As more of us get vaccinated, obviously the range of safe social options increases with other vaccinated people. I am not an epidemiologist or an expert in transmission, but I’ve come up with four “slider bars” by which I calculate COVID risk:
- Masks: The more people involved are wearing masks, the less risk of COVID infection.
- Proximity: The further apart people are, the less risk of COVID infection.
- Time: The briefer the social encounter, the less risk of COVID infection.
- Ventilation: The more ventilation in the space, the less risk of COVID infection. (Outdoors is ideal.)
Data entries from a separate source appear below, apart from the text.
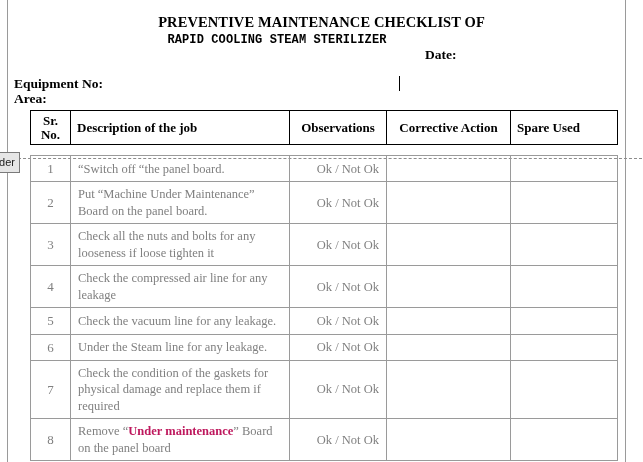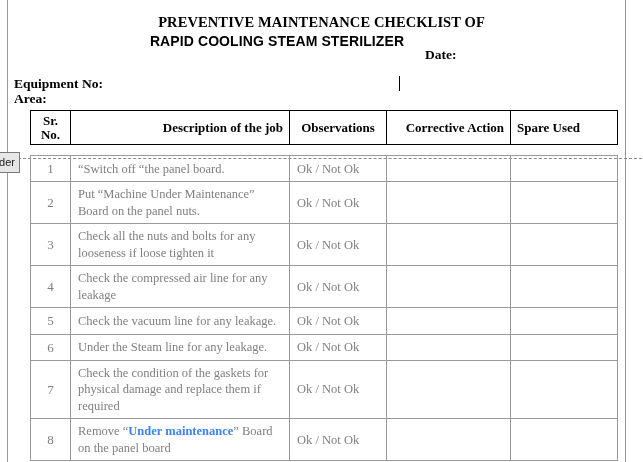"RAPID COOLING STEAM STERILIZER" .title-line.two { font-family: Liberation Sans, sans-serif -> Liberation Mono, monospace; font-size: 14px -> 12px }
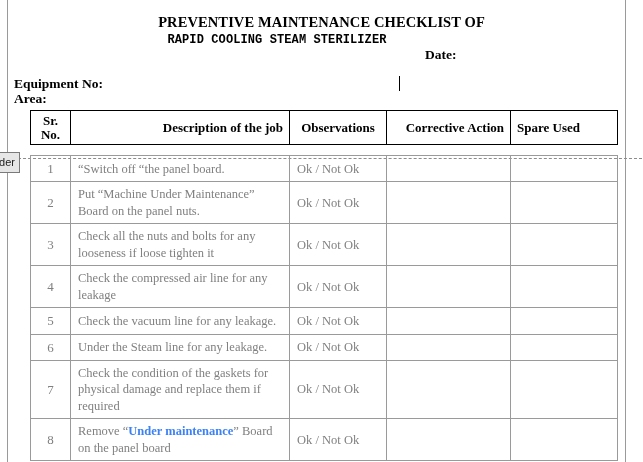"Description of the job" th.desc-head { text-align: right -> left }
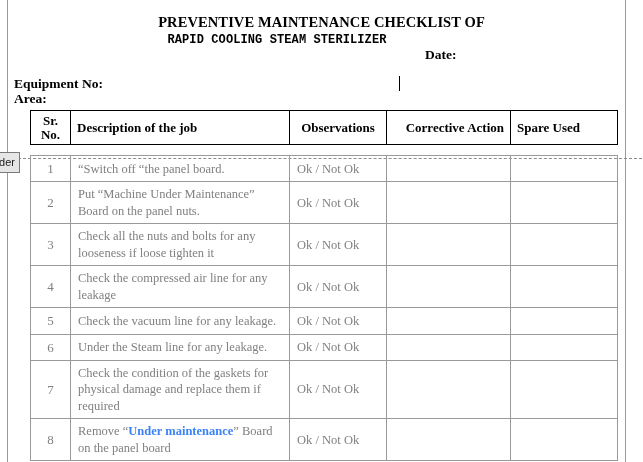"Corrective Action" th.corr-head { text-align: right -> center }
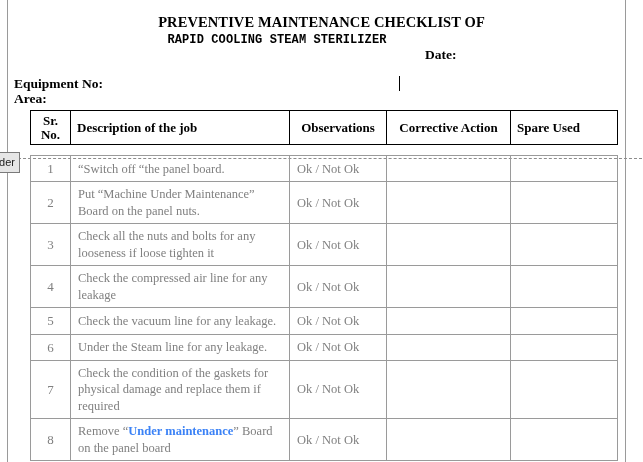"Ok / Not Ok" td.obs-cell { text-align: left -> right }
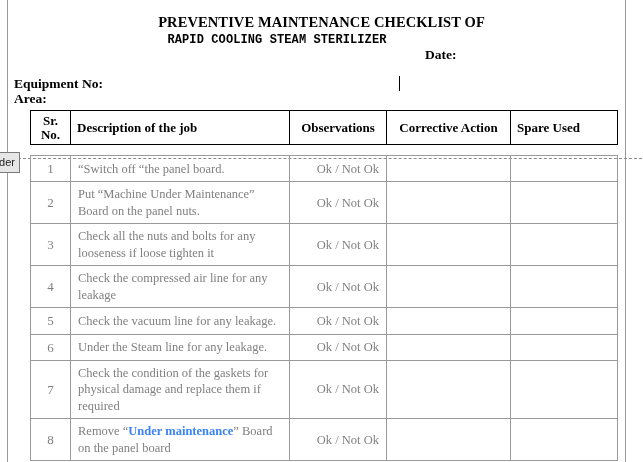"Put “Machine Under Maintenance” Board" td.desc-cell { text: nuts -> board }
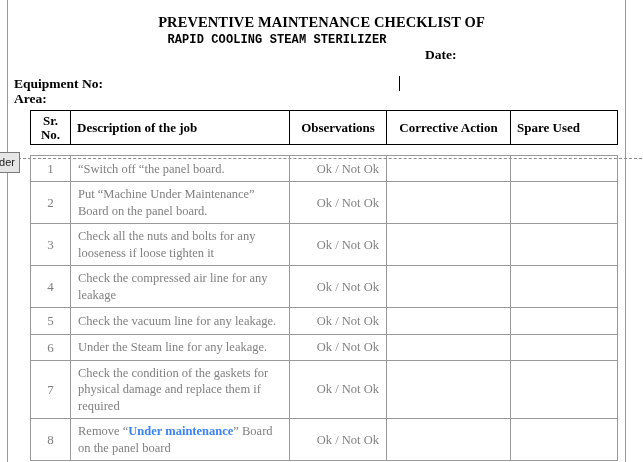"Under maintenance" td.desc-cell b { color: #3b82f6 -> #be185d }
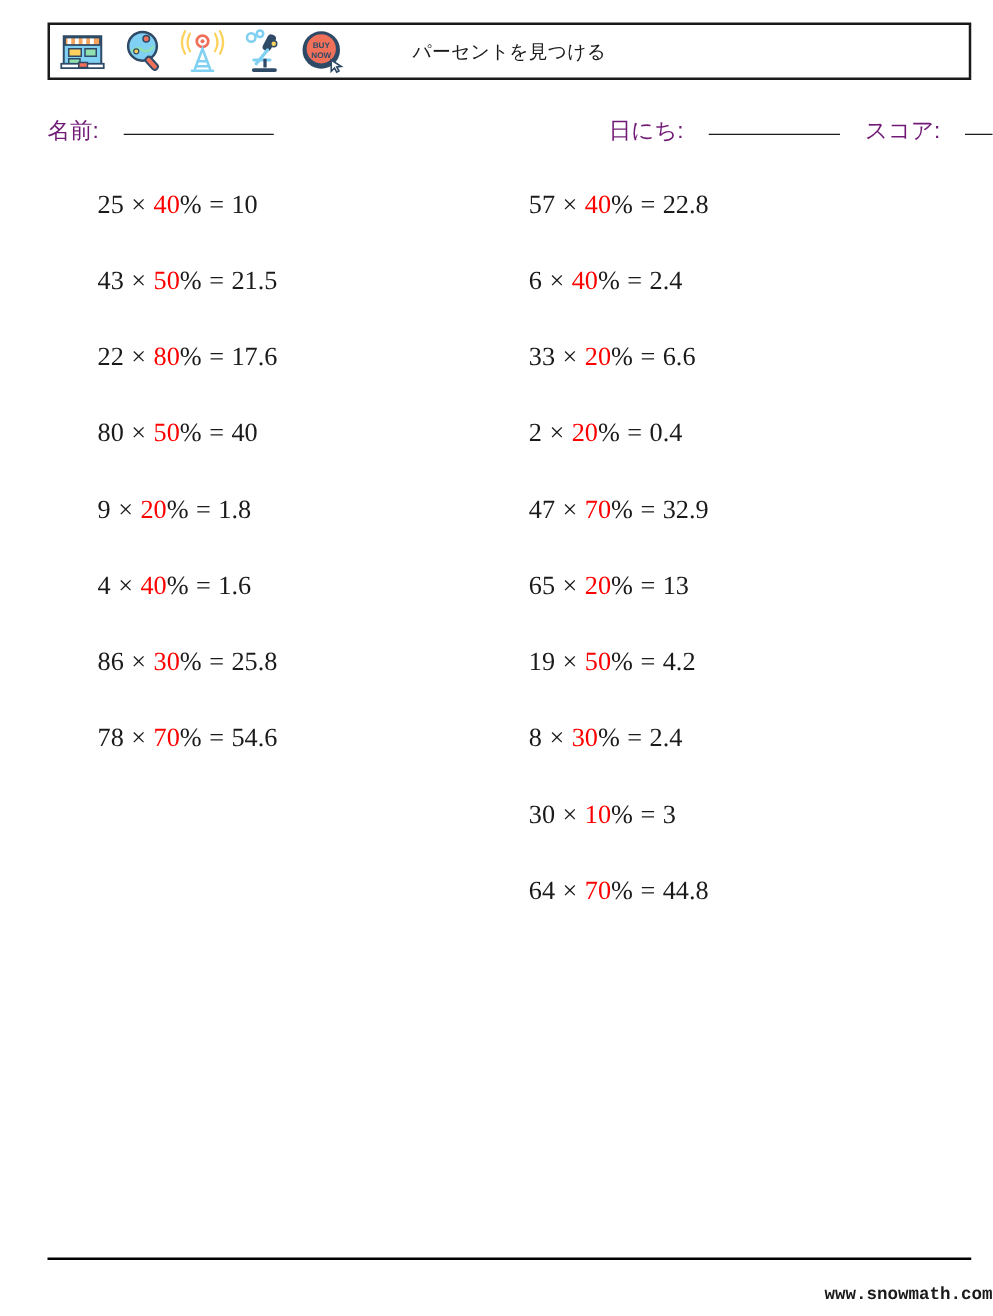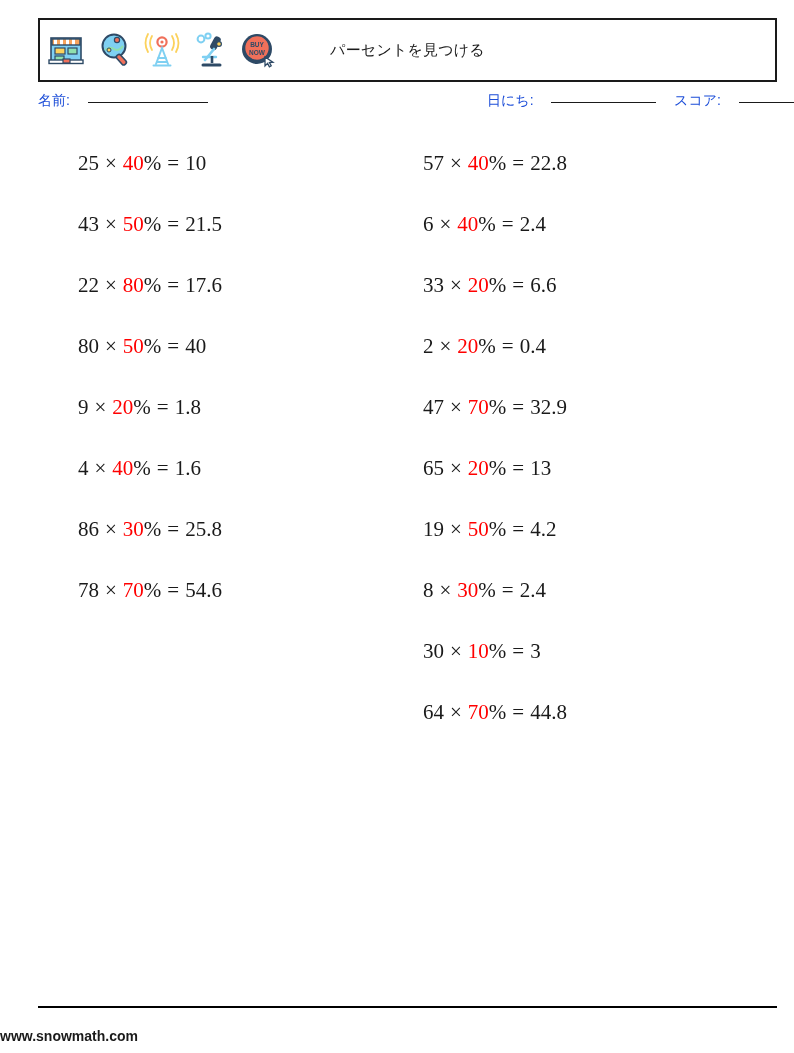"パーセントを見つける" .header-bar { height: 64px -> 46px }
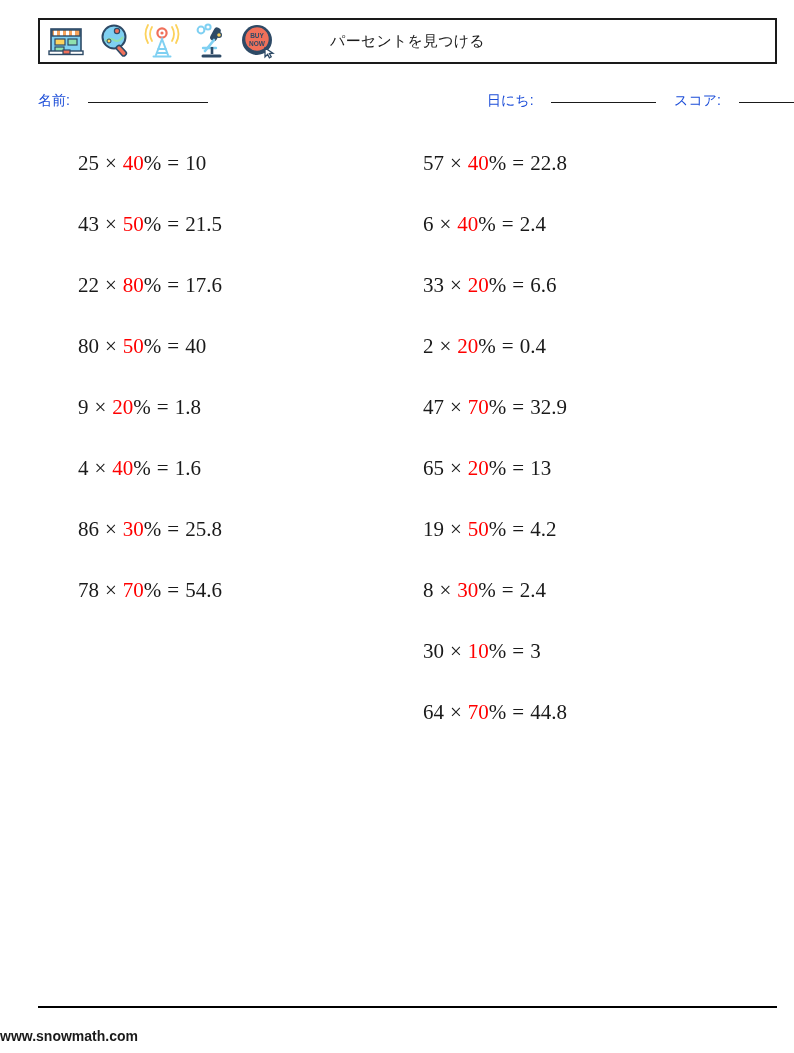"名前:" .meta-row { color: #1d4ed8 -> #701a75; font-size: 14px -> 18px }
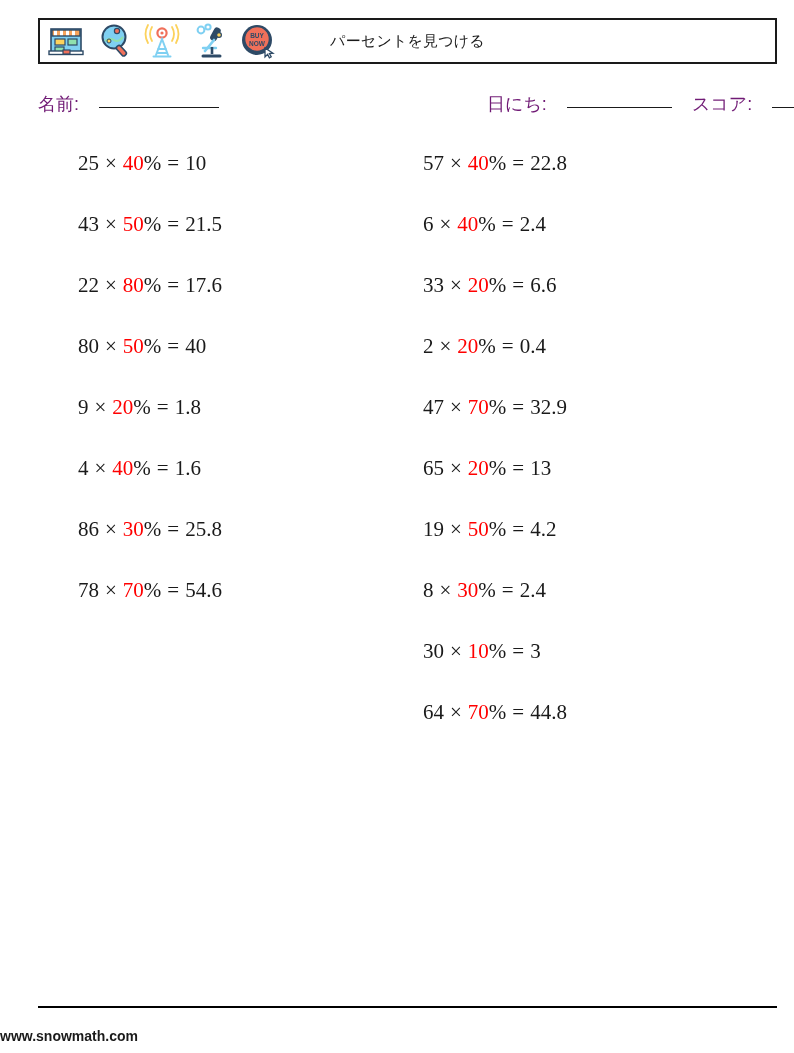"www.snowmath.com" .footer-text { font-family: none -> Liberation Mono, monospace; text-align: left -> right; width: 640px -> 794px }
When risking social connections, if you want to increase risk on one of these slider bars, you could offset it with the others, such as: hugging someone you love (more risky time and proximity) while outdoors and masked (less risky ventilation and masking).
In general, if you’re feeling lonely and having any of the experiences I’ve named above, consider extending yourself a bit to connect. If you don’t talk to anyone, try texting a friend to tell them you’re thinking about them. If you only text people, try scheduling a phone call. If you have lots of calls, try scheduling an outdoor walk.
Remember, when you’re getting connected, that it’s going to be emotionally challenging. It’s like if you used to be athletic but find yourself getting winded going up a staircase again because you’ve lost conditioning. This is not a permanent situation, it’s simply about getting your conditioning back.
You don’t jump from not exercising at all to running a marathon next week. You start where you’re at, start getting some practice exercises in, get rest between exercise, and then slowly increase the duration and intensity.
We’re getting through this, and in some ways this may be the hardest time, when we can see the end. If you’re struggling, know that we’re struggling with you, and if you can, take a risk.